At a Q&A I attended earlier this year hosted by Square Roots in Brooklyn, company CEO Tobias Peggs explained that the average apple travels nine months before it reaches you, at which point it’s basically a ball of sugar coated in wax. Aghast, I wandered Brooklyn for the next several months wary of apples, wondering where they came from, how long they’d traveled, how much nutritional value was actually left in them by the time they got in my hands.
Square Roots uses hydroponic farming to grow herbs and leafy greens inside refurbished shipping containers in the company’s Brooklyn HQ. Its software lets the growers control things like climate and light remotely. (The container farms use LEDs.) Onsite farmers employed by the company produce all the products that ship with the Square Roots label.
Square Roots doesn’t grow apples in its indoor farms yet, but they are helping tell consumers the full story behind their food. Today, the Brooklyn-based company announced it will provide total transparency for all its products via a QR code on the packaging.
Starting with basil, customers will be able to scan the QR code on Square Roots products and trace the food from seed to grocery store aisle. This “transparency timeline,” as Square Roots calls it, includes information like where the seeds were sourced, when they were planted, when the produce was harvested, when it was delivered to the store, and links to more information about the farmers.
Check out the timeline for Genovese Basil:
Right now, Square Roots’ timelines are fairly simple and straightforward. In the future, the company says it plans to include information like climate data or the recycling process behind the packaging materials for each pack of greens.
And Square Roots, of course, has far fewer steps in its supply chain to track than, say, an industrial food retailer. The company employs its own farmers, grows all its products onsite in Brooklyn, and none of its produce leaves the confines of NYC. The company also stated, in the press release, that should it expand, it would follow a similar setup in other cities, to ensure the food arrives as fresh and local as possible.

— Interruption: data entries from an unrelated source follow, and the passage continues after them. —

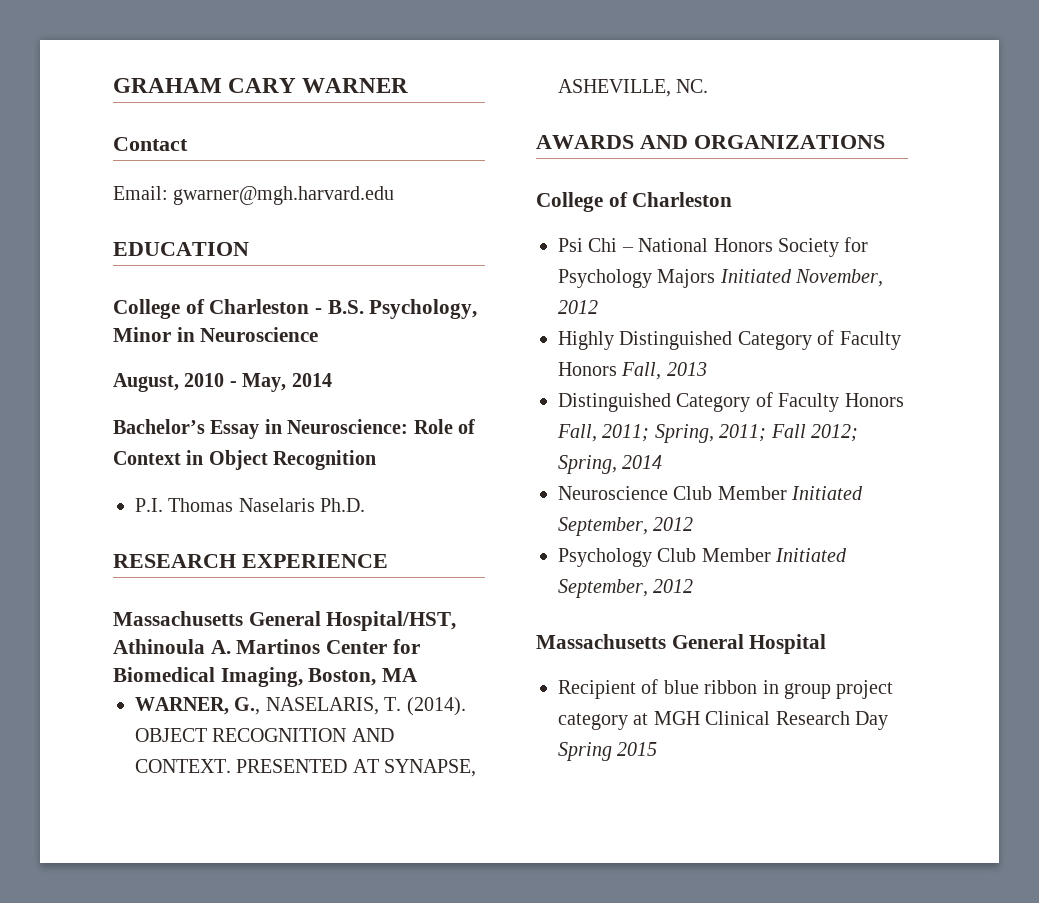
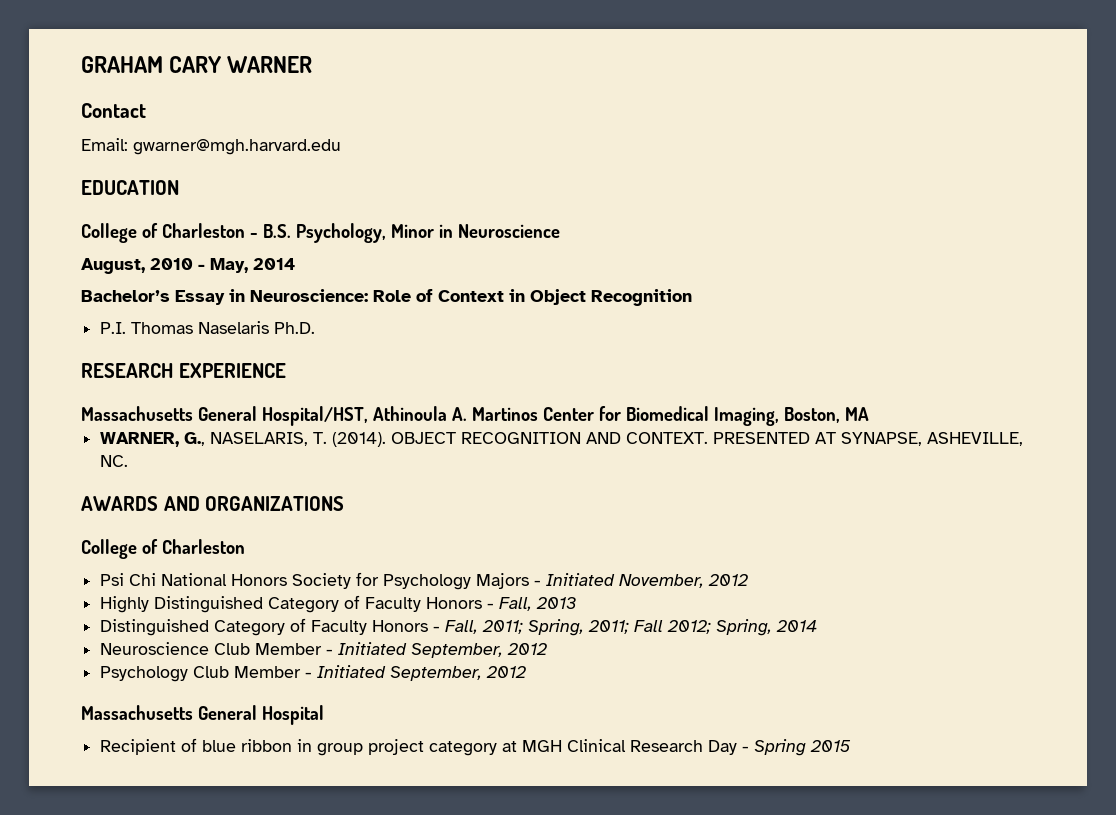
[621,247,634,252] – -> (157, 579) none
(716, 278) none -> [534,580,542,586] -
(617, 369) none -> [487,603,495,609] -
(904, 400) none -> [433,626,441,632] -
(787, 493) none -> [326,649,334,655] -
(771, 555) none -> [305,672,313,678] -
(888, 720) none -> [742,746,750,752] -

But food traceability gets a whole lot more complicated with Big Food, which is where we really need supply chain transparency. If a local company with a known reputation for fresh greens tells me my herbs were hand-harvested yesterday, I have no reason not to believe them.
In contrast, getting Big Food from seed to store typically involves the farm, a storage warehouse, a packaging facility, and moving through the hands of multiple distributors before the products hit store shelves across the country and sometimes the world. Besides racking up an enormous carbon footprint, all this transition also exposes the food to potentially harmful foodborne illness, like the recent E. coli outbreak that left all romaine lettuce to rot in the trash nationwide.

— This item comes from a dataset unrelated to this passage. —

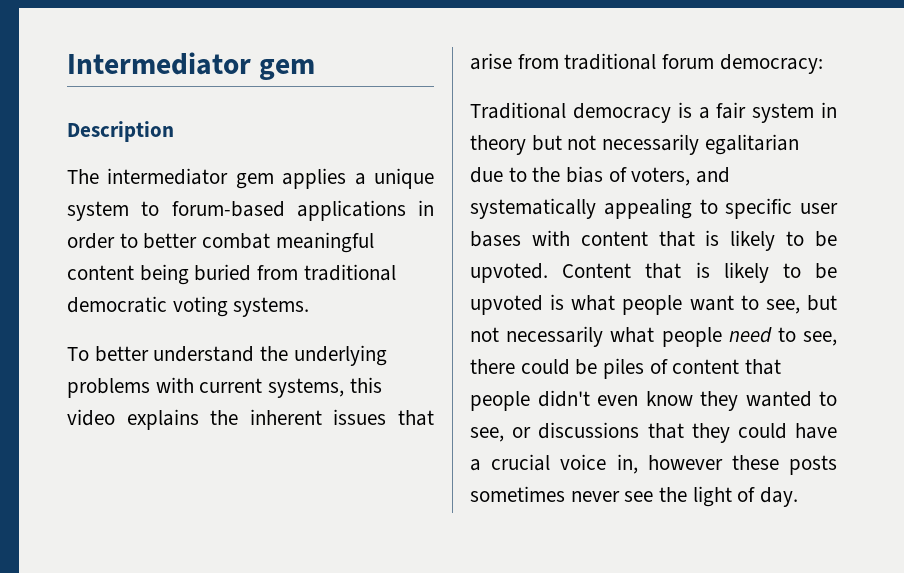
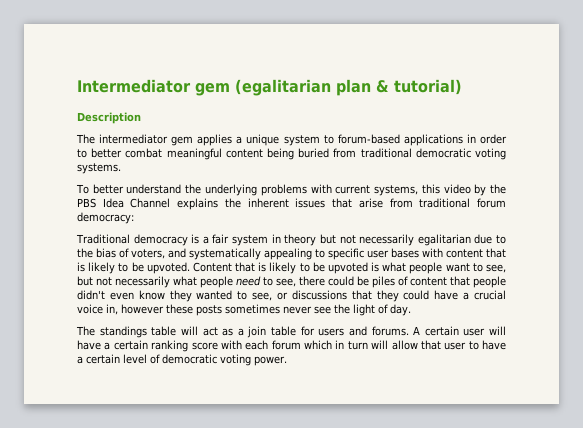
(315, 69) none -> [235,79,462,96] (egalitarian plan & tutorial)
(115, 417) none -> [474,184,506,196] [77,198,171,208] by the PBS Idea Channel
(799, 497) none -> [76,326,506,338] [77,340,506,352] [77,354,287,366] // The standings table will act as a join table for users and forums. A certain user will have a certain ranking score with each forum which in turn will allow that user to have a certain level of democratic voting power.

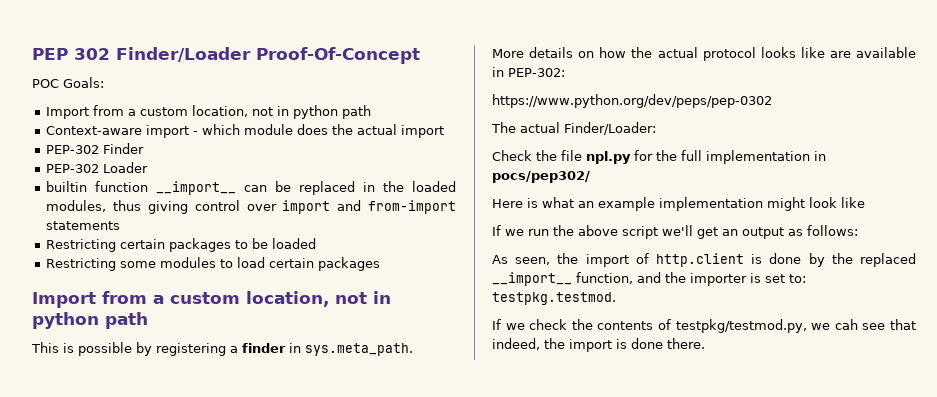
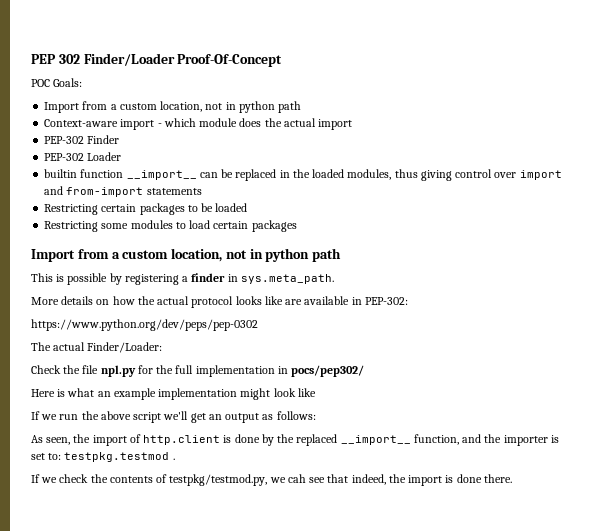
[492,292,616,305] testpkg.testmod. -> [64,452,175,462] testpkg.testmod .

Technology like this new initiative from Square Roots is probably not robust enough to handle tracing nationwide food outbreaks like the current romaine-ia (please kill me for that). But I don’t think that’s the point here. Square Roots isn’t a national company, yet, and the company has stated that, should it ever choose to work with an industrial-scale retailer, the company’s data “is structured to be easily accepted by a partner’s blockchain.” Blockchain, of course, is one way many startups are looking to solve the food traceability issue that larger brands and CPGs encounter.
For now, though, Square Roots will be keeping it local. If you’re in the NYC area, basil with a traceability timeline is in stores today where Square Roots products are sold.